_What is required:_ Line by line, copy the records below exactly.

Change detection data
---+---

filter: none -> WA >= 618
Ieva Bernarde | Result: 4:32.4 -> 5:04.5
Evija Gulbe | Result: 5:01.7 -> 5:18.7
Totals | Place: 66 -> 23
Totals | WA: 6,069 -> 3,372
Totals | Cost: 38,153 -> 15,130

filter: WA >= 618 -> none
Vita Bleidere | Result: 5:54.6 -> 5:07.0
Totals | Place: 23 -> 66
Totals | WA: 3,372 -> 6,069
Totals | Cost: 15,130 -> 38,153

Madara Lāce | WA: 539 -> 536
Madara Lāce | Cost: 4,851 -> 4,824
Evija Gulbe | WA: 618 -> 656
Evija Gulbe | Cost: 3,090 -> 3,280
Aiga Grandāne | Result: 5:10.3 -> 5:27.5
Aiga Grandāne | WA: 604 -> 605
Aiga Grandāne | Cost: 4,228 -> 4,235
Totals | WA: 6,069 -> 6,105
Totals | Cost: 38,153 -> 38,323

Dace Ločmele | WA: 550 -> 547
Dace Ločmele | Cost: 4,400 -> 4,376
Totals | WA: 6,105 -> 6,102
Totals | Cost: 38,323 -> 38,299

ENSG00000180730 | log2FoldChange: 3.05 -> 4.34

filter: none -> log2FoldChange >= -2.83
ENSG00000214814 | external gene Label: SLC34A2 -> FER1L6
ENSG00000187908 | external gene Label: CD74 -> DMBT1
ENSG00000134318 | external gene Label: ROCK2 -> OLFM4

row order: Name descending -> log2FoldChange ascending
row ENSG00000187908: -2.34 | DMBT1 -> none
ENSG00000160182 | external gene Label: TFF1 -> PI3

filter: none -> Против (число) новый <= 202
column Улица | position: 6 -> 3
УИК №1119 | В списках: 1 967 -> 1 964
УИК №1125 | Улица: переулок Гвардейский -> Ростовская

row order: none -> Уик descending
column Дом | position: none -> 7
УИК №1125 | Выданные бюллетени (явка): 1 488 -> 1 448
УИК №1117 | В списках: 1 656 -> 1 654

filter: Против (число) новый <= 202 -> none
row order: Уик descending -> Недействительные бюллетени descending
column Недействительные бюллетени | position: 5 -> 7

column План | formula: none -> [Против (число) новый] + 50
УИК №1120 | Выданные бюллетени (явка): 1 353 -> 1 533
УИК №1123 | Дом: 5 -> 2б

---+---

_Output below:_
filter: none -> WA >= 618
Ieva Bernarde | Result: 4:32.4 -> 5:04.5
Evija Gulbe | Result: 5:01.7 -> 5:18.7
Totals | Place: 66 -> 23
Totals | WA: 6,069 -> 3,372
Totals | Cost: 38,153 -> 15,130

filter: WA >= 618 -> none
Vita Bleidere | Result: 5:54.6 -> 5:07.0
Totals | Place: 23 -> 66
Totals | WA: 3,372 -> 6,069
Totals | Cost: 15,130 -> 38,153

Madara Lāce | WA: 539 -> 536
Madara Lāce | Cost: 4,851 -> 4,824
Evija Gulbe | WA: 618 -> 656
Evija Gulbe | Cost: 3,090 -> 3,280
Aiga Grandāne | Result: 5:10.3 -> 5:27.5
Aiga Grandāne | WA: 604 -> 605
Aiga Grandāne | Cost: 4,228 -> 4,235
Totals | WA: 6,069 -> 6,105
Totals | Cost: 38,153 -> 38,323

Dace Ločmele | WA: 550 -> 547
Dace Ločmele | Cost: 4,400 -> 4,376
Totals | WA: 6,105 -> 6,102
Totals | Cost: 38,323 -> 38,299

ENSG00000180730 | log2FoldChange: 3.05 -> 4.34

filter: none -> log2FoldChange >= -2.83
ENSG00000214814 | external gene Label: SLC34A2 -> FER1L6
ENSG00000187908 | external gene Label: CD74 -> DMBT1
ENSG00000134318 | external gene Label: ROCK2 -> OLFM4

row order: Name descending -> log2FoldChange ascending
row ENSG00000187908: -2.34 | DMBT1 -> none
ENSG00000160182 | external gene Label: TFF1 -> PI3

filter: none -> Против (число) новый <= 202
column Улица | position: 6 -> 3
УИК №1119 | В списках: 1 967 -> 1 964
УИК №1125 | Улица: переулок Гвардейский -> Ростовская

row order: none -> Уик descending
column Дом | position: none -> 7
УИК №1125 | Выданные бюллетени (явка): 1 488 -> 1 448
УИК №1117 | В списках: 1 656 -> 1 654

filter: Против (число) новый <= 202 -> none
row order: Уик descending -> Недействительные бюллетени descending
column Недействительные бюллетени | position: 5 -> 7

column План | formula: none -> [Против (число) новый] + 50
УИК №1120 | Выданные бюллетени (явка): 1 353 -> 1 533
УИК №1123 | Дом: 5 -> 2б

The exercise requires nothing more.